As one of the nation's top high school football recruits, Jonathan Ogden had the luxury of being selective. For each college coach who came to visit, Ogden would test the school's level of commitment by making one request.

"My thing was when people came to recruit me for football, I always said, 'If I'm going to come and play football at your school, I also want to do track and field. And if you're not going to let me do track and field, I'm not coming to your school,'" said Ogden, who won an NCAA indoor title in the shot put as a senior at UCLA. "That's how UCLA ended up being my school."

Ogden, now in his 12th season and a 10-time Pro Bowl player, typifies the depth of athletic talent on the team.

From linebacker Ray Lewis, who captured a Florida state championship in wrestling, to quarterback Steve McNair, who was drafted by the Seattle Mariners as a pitcher, a sizable number of Ravens excelled at sports other than football. Their reasons for shifting focus varied, but the one underlying element was a passion for football.

"I just loved football more than I loved track," said rookie return specialist Yamon Figurs, who collected Florida state titles in the 100- and 200-meter races in 2001 as well as recruiting letters from track and field programs at Florida, Florida State and Miami. "I just did track to do it and stay in shape and stuff. ... I loved track, but not more than football.

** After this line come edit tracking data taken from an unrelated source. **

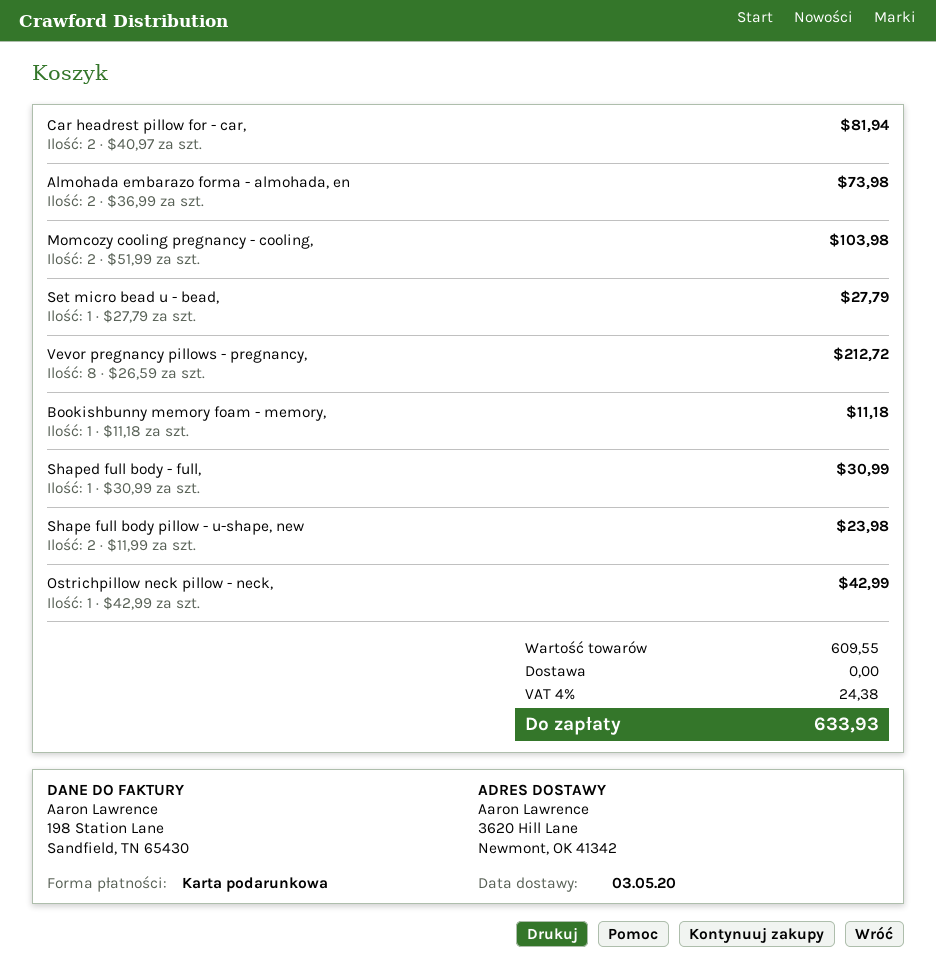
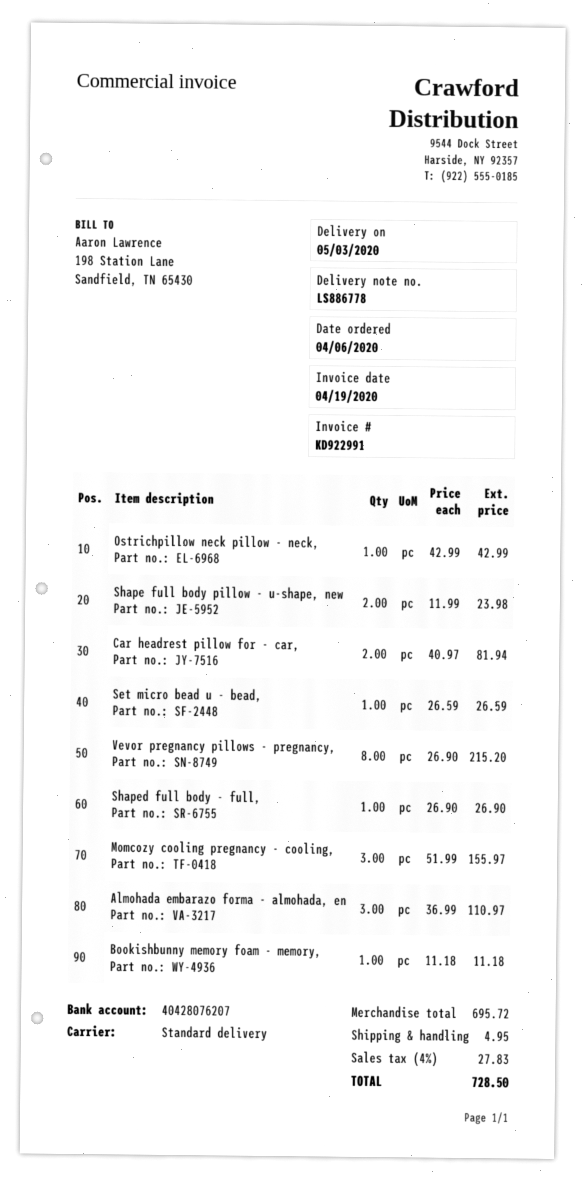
Almohada embarazo forma - almohada, en: 2 x 36.99 = 73.98 -> 3 x 36.99 = 110.97
Momcozy cooling pregnancy - cooling,: 2 x 51.99 = 103.98 -> 3 x 51.99 = 155.97
Set micro bead u - bead,: 1 x 27.79 = 27.79 -> 1 x 26.59 = 26.59
Vevor pregnancy pillows - pregnancy,: 8 x 26.59 = 212.72 -> 8 x 26.90 = 215.20
Shaped full body - full,: 1 x 30.99 = 30.99 -> 1 x 26.90 = 26.90
subtotal: 609.55 -> 695.72
shipping: 0.00 -> 4.95
tax: 4% = 24.38 -> 4% = 27.83
total: 633.93 -> 728.50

That's just the way I went."

Said defensive tackle Kelly Gregg, a three-time Oklahoma state champion in wrestling who was recruited by Oklahoma State, Arizona State and Michigan: "As a kid growing up in Oklahoma, you always want to play football at the University of Oklahoma. I grew up watching them on TV. It was a dream of mine as a little kid to play in front of all those fans at Oklahoma. It just worked out that way, and I haven't looked back since."

Rookie offensive tackle Jared Gaither, who played football at the University of Maryland, was once almost as celebrated for his skills on the hardwood. Gaither, who began playing basketball years before he took up football, was recruited as a basketball player by Clemson, Massachusetts and Temple before he committed orally to South Carolina in his senior year at Eleanor Roosevelt in Greenbelt.

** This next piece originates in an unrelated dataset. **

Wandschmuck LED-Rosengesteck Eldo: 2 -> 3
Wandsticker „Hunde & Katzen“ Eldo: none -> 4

But Gaither began to have second thoughts about his dedication to basketball and sought counsel from his family, friends and God. After several days of praying, Gaither changed his mind and decided to concentrate on football.

"I've never looked back toward it like I want to change. I like how it all unfolded," he said. "But sometimes I do sit down and think about what would it be like to be with my NBA teammates the way I'm here now. It's kind of freaky that I had the opportunity to do both. Sometimes I do sit down and wonder how it would have turned out."

Though Gaither, Gregg and Figurs made the decision to switch sports while in high school, rookie wide receiver Matt Willis stuck with his original choice, accepting a track scholarship at UCLA.

Willis was a member of the U.S. Junior Olympic team and a finalist in the 400 hurdles at the Pan American Games, but he began to get the itch for football - which he had stopped playing after his sophomore year in high school - at the end of his sophomore year with the Bruins.

"I got into college, ran a couple years of track, and just started missing football," said Willis, who surrendered his scholarship for a chance to walk on with the football team. "I knew that if I looked back on it later in life, it would be one of those things where if I didn't take a chance on an opportunity to try out, I would regret it."

Willis said he still watches track and field meets on television. "I still love the sport, but I don't think about going back and running," he said. "Those workouts are a different story. Going out to practice and knowing that you're going to throw up is crazy."

Like Willis, Ogden said there are times when he misses competing in the shot put, as well as the down time at track meets where he used to enjoy the weather and atmosphere.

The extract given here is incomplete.